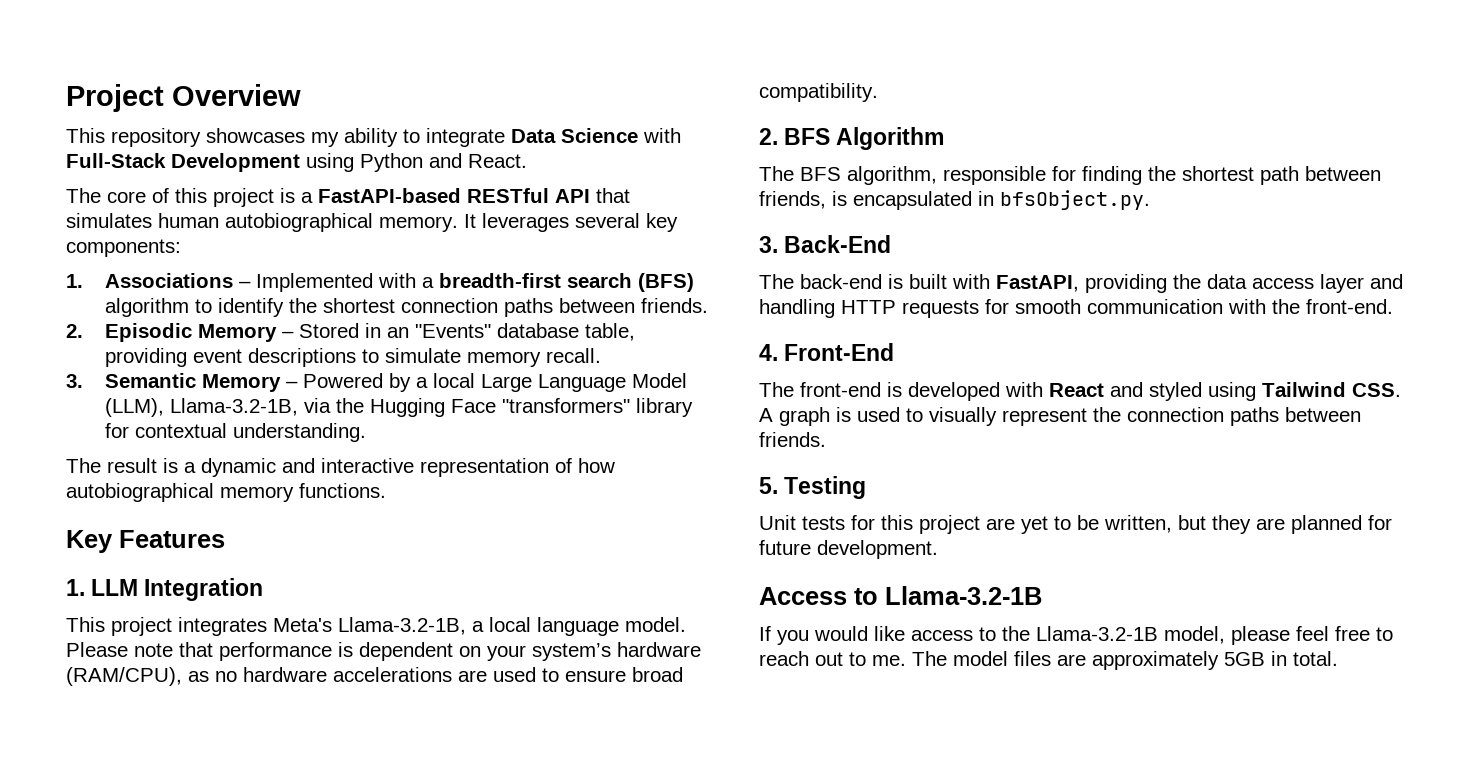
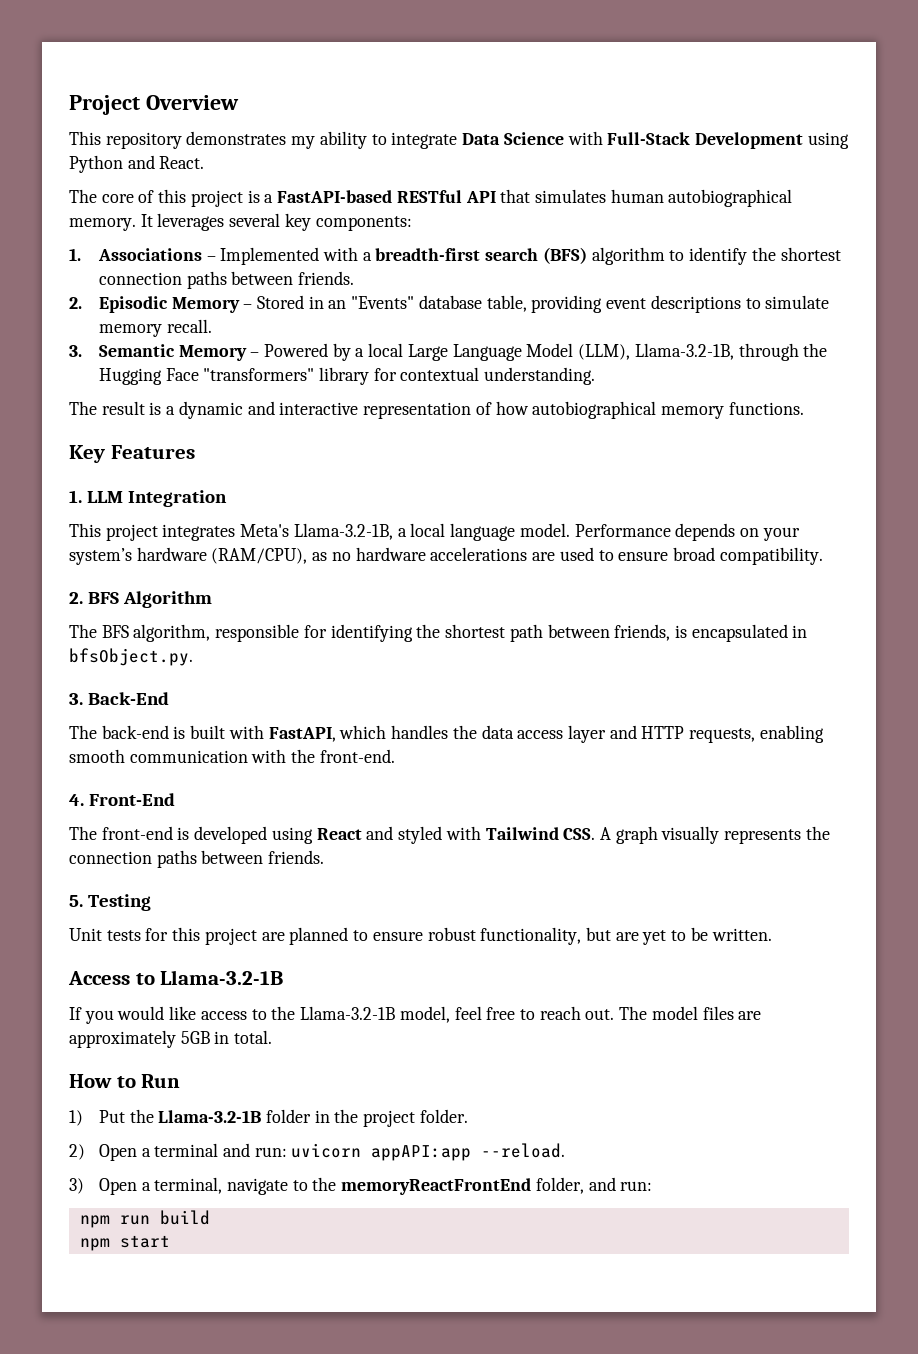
- This repository showcases my ability to integrate Data Science with Full-Stack Development using Python and React.
+ This repository demonstrates my ability to integrate Data Science with Full-Stack Development using Python and React.
- 3. Semantic Memory – Powered by a local Large Language Model (LLM), Llama-3.2-1B, via the Hugging Face "transformers" library for contextual understanding.
+ 3. Semantic Memory – Powered by a local Large Language Model (LLM), Llama-3.2-1B, through the Hugging Face "transformers" library for contextual understanding.
- Please note that performance is dependent on your system’s hardware (RAM/CPU), as no hardware accelerations are used to ensure broad compatibility.
+ Performance depends on your system’s hardware (RAM/CPU), as no hardware accelerations are used to ensure broad compatibility.
- The BFS algorithm, responsible for finding the shortest path between friends, is encapsulated in bfsObject.py.
+ The BFS algorithm, responsible for identifying the shortest path between friends, is encapsulated in bfsObject.py.
- The back-end is built with FastAPI, providing the data access layer and handling HTTP requests for smooth communication with the front-end.
+ The back-end is built with FastAPI, which handles the data access layer and HTTP requests, enabling smooth communication with the front-end.
- The front-end is developed with React and styled using Tailwind CSS. A graph is used to visually represent the connection paths between friends.
+ The front-end is developed using React and styled with Tailwind CSS. A graph visually represents the connection paths between friends.
- Unit tests for this project are yet to be written, but they are planned for future development.
+ Unit tests for this project are planned to ensure robust functionality, but are yet to be written.
- If you would like access to the Llama-3.2-1B model, please feel free to reach out to me.
+ If you would like access to the Llama-3.2-1B model, feel free to reach out.
+ How to Run
+ 1) Put the Llama-3.2-1B folder in the project folder.
+ 2) Open a terminal and run: uvicorn appAPI:app --reload.
+ 3) Open a terminal, navigate to the memoryReactFrontEnd folder, and run:
+ npm run build
+ npm start

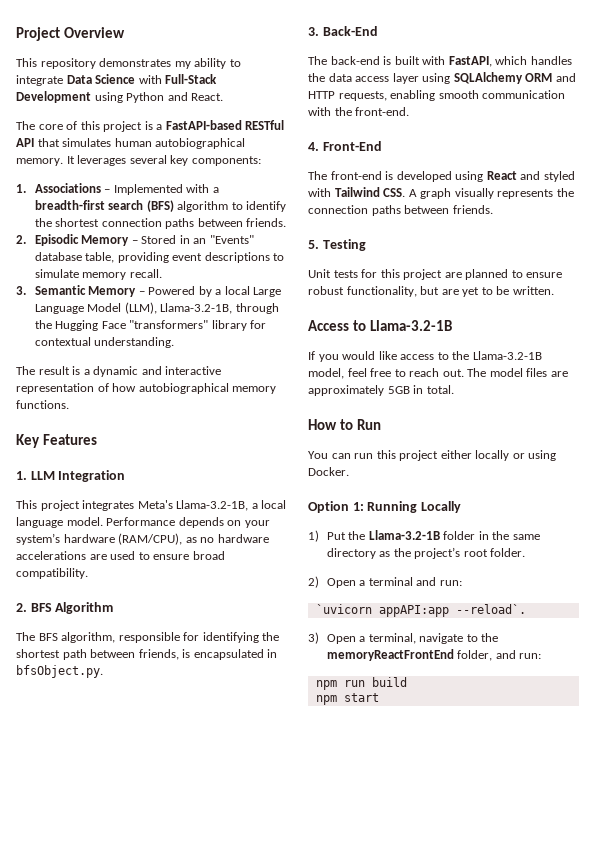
- The back-end is built with FastAPI, which handles the data access layer and HTTP requests, enabling smooth communication with the front-end.
+ The back-end is built with FastAPI, which handles the data access layer using SQLAlchemy ORM and HTTP requests, enabling smooth communication with the front-end.
+ You can run this project either locally or using Docker.
+ Option 1: Running Locally
- 1) Put the Llama-3.2-1B folder in the project folder.
+ 1) Put the Llama-3.2-1B folder in the same directory as the project’s root folder.
- 2) Open a terminal and run: uvicorn appAPI:app --reload.
+ 2) Open a terminal and run:
+ `uvicorn appAPI:app --reload`.

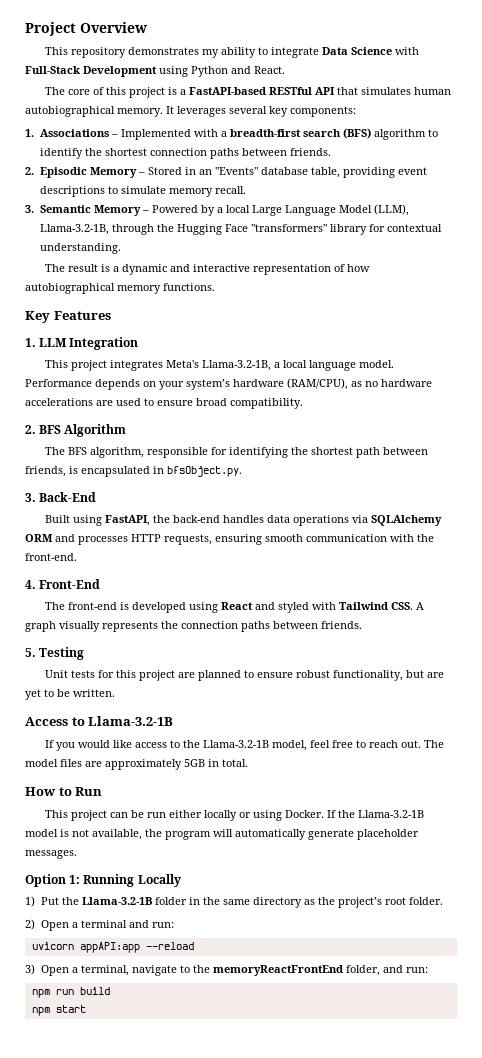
- The back-end is built with FastAPI, which handles the data access layer using SQLAlchemy ORM and HTTP requests, enabling smooth communication with the front-end.
+ Built using FastAPI, the back-end handles data operations via SQLAlchemy ORM and processes HTTP requests, ensuring smooth communication with the front-end.
- You can run this project either locally or using Docker.
+ This project can be run either locally or using Docker. If the Llama-3.2-1B model is not available, the program will automatically generate placeholder messages.
- `uvicorn appAPI:app --reload`.
+ uvicorn appAPI:app --reload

### Task objective
Using the entries above, return exactly the lines from the line with "(LLM), Llama-3.2-1B, through" to the line with "Performance depends on", counting both of those lines.

### Task result
+ 3. Semantic Memory – Powered by a local Large Language Model (LLM), Llama-3.2-1B, through the Hugging Face "transformers" library for contextual understanding.
- Please note that performance is dependent on your system’s hardware (RAM/CPU), as no hardware accelerations are used to ensure broad compatibility.
+ Performance depends on your system’s hardware (RAM/CPU), as no hardware accelerations are used to ensure broad compatibility.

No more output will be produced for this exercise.